Lately, whenever you see your girl, all that you see in her eyes is doubt. And naturally you think she is exaggerating and overreacting. You don’t know what got into her, and why she doesn’t trust a word that you’re saying. She clearly has serious questions of confidence and this has had a negative effect on your relationship. You wonder where the happy and optimistic girl you met was gone. Now you can hear her just nagging and challenging every step you make.
There is nothing you can do to show your love for her. You think you ‘re just doing your hardest to be a decent person, a caring and compassionate husband, but it seems like nothing works. And if you were shifting the universe for her, she ‘d always have questions about her passion. And of course this is beginning to bother you gradually. You have not imagined your life this way.
You don’t need someone to undermine your relationship and someone to continuously test every little thing you do. You don’t want to feel like you’re being constantly watched and under surveillance. Everything of this, you say, got a bit out of control. She is too jealous and you start feeling she’s going nuts. What you don’t know, though, is that each partnership is a two-way street.
Her conduct is nothing more than a reaction to your actions and that is the only fact. Have you ever thought of all the stuff you’ve done that caused your girlfriend to be like this, jealous and too controlling? You know very well this girl wasn’t like this when you met her. She was an innocent and caring girl who believed in love and who believed that there was something good in everything.
Although people kept telling her that you were trouble and that you weren’t the right man for her she had faith in you. She had faith in her love for you and believed in the immense love she had for you. Yet she never made you adjust. You changed her, instead. You told her she would never have trusted you. You told her everyone was right about you and she was wrong to believe you. You’ve gradually disappointed her every time she caught you lying.
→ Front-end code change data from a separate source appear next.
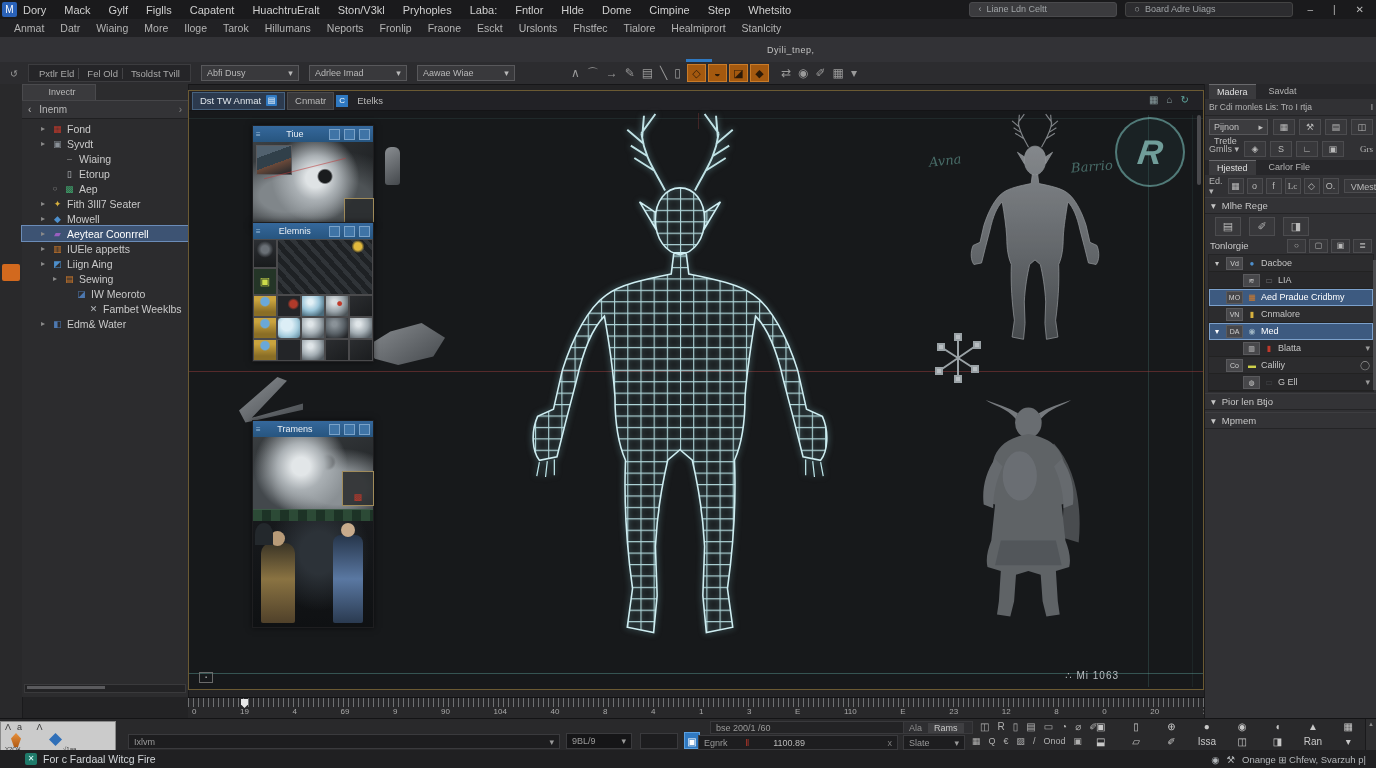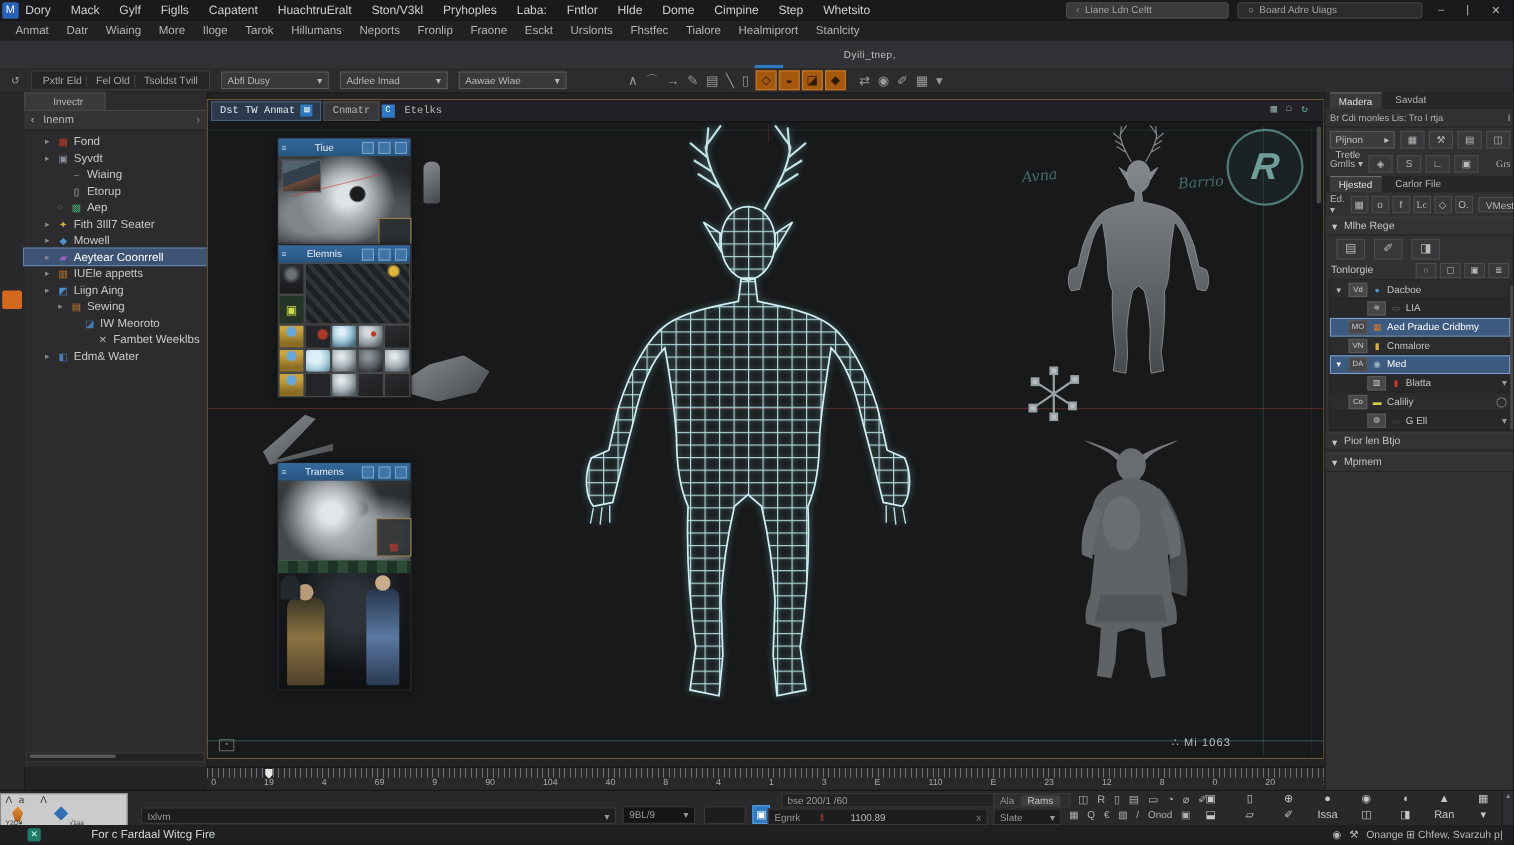--- a/index.html
+++ b/index.html
@@ -46,21 +46,21 @@
   .tree{padding-top:2px;}
   .tree-item{height:15px;display:flex;align-items:center;gap:4px;font-size:10.5px;color:#c9c9c9;white-space:nowrap;}
   .tree-item.selected{background:#3d5373;outline:1px solid #6b8cb8;color:#fff;}
   .t-arrow{width:10px;color:#8a8a8a;font-size:8px;text-align:center;}
   .t-glyph{width:11px;font-size:9px;text-align:center;}
   .hscroll{position:absolute;left:2px;bottom:4px;width:160px;height:7px;background:#232325;border:1px solid #3a3a3c;}
   .hthumb{position:absolute;left:2px;top:1px;width:78px;height:3px;background:#5a5a5d;}
 
   
   .viewport{left:188px;top:90px;width:1016px;height:600px;background:#17191b;border:1px solid #6b5a33;box-sizing:border-box;}
-  .vtabs{position:absolute;left:0;top:0;width:100%;height:20px;background:#222226;border-bottom:1px solid #141416;display:flex;align-items:center;gap:2px;padding-left:3px;box-sizing:border-box;font-family:Liberation Mono, monospace;}
+  .vtabs{position:absolute;left:0;top:0;width:100%;height:20px;background:#222226;border-bottom:1px solid #141416;display:flex;align-items:center;gap:2px;padding-left:3px;box-sizing:border-box;}
   .vtab{height:16px;line-height:16px;font-size:9.5px;padding:0 7px;color:#b9b9b9;display:flex;align-items:center;gap:5px;}
   .vtab.active{background:#2c3a4e;border:1px solid #46627f;color:#dfe5ea;}
   .vtab .bluebox{width:11px;height:11px;background:#2f79c2;color:#fff;font-size:8px;line-height:11px;text-align:center;border-radius:1px;}
   .vtab2{background:#38383b;border:1px solid #4a4a4d;}
   .vcorner{position:absolute;right:14px;top:3px;display:flex;gap:8px;font-size:10px;color:#8a9ea0;}
   .vcorner span:last-child{color:#5fa8a0;}
   .gridline{position:absolute;background:rgba(95,168,160,.42);}
   .redline{position:absolute;background:rgba(150,60,60,.5);}
   .vp-counter{position:absolute;right:84px;bottom:8px;font-size:10px;color:#b9bec2;letter-spacing:1px;}
   .vp-minitool{position:absolute;left:10px;bottom:6px;width:12px;height:9px;border:1px solid #6a6a6a;color:#9a9a9a;font-size:6px;line-height:8px;text-align:center;}
@@ -169,21 +169,21 @@
   .bb-text{position:absolute;font-size:9px;color:#8f8f8f;}
   .bb-icons{position:absolute;display:flex;gap:8px;font-size:10px;color:#b0b0b0;align-items:center;}
   .bb-grid{position:absolute;left:1083px;top:1px;width:283px;display:grid;grid-template-columns:repeat(8,1fr);row-gap:1px;font-size:10px;color:#c8c8c8;text-align:center;}
   .bb-grid span{height:14px;line-height:14px;}
   .slimcol{position:absolute;right:0;top:0;width:10px;height:32px;background:#2f2f31;border-left:1px solid #1a1a1c;color:#8a8a8a;font-size:7px;text-align:center;line-height:10px;}
   .bluebtn{position:absolute;left:684px;top:13px;width:16px;height:17px;background:#2f79c2;border:1px solid #5aa0e0;color:#fff;font-size:10px;line-height:17px;text-align:center;box-sizing:border-box;}
 
   
   .statusbar{left:0;top:750px;width:1376px;height:18px;background:#202022;display:flex;align-items:center;}
   .st-icon{width:12px;height:12px;background:#1f7a6a;color:#dff;font-size:8px;line-height:12px;text-align:center;margin:0 6px 0 25px;border-radius:2px;}
-  .st-left{font-size:10.5px;color:#d2d6d9;margin-left:40px;}
+  .st-left{font-size:10.5px;color:#d2d6d9;}
   .st-right{margin-left:auto;display:flex;gap:7px;align-items:center;padding-right:10px;font-size:9.5px;color:#b4b8bb;}
 </style>
 </head>
 <body>
 
 <div id="app">
 
   <div class="abs titlebar">
     <div class="appicon">M</div>
     <nav class="menu1">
Each time she caught you hiding your phone, every time you had mysterious phone calls and every time she caught you looking at another person, she lost her trust in you more and more. She did so because, given everything you did to her, she loved you. She did so because, for all the misery you caused her, she couldn’t imagine not having you in her life. And she did so because she kept hoping that finally you would become a better man.
But she never forgot what you did to her because she forgave you. She tried hard to put all that behind her and she was trying to turn a new leaf around. Yet she definitely could not. The feelings of disappointment and embarrassment that you brought through her were far more intense than the love she had for you. So every time you get annoyed by her lack of trust, remember that you made her that way. And remember that she wouldn’t have trust issues if you hadn’t had lying issues.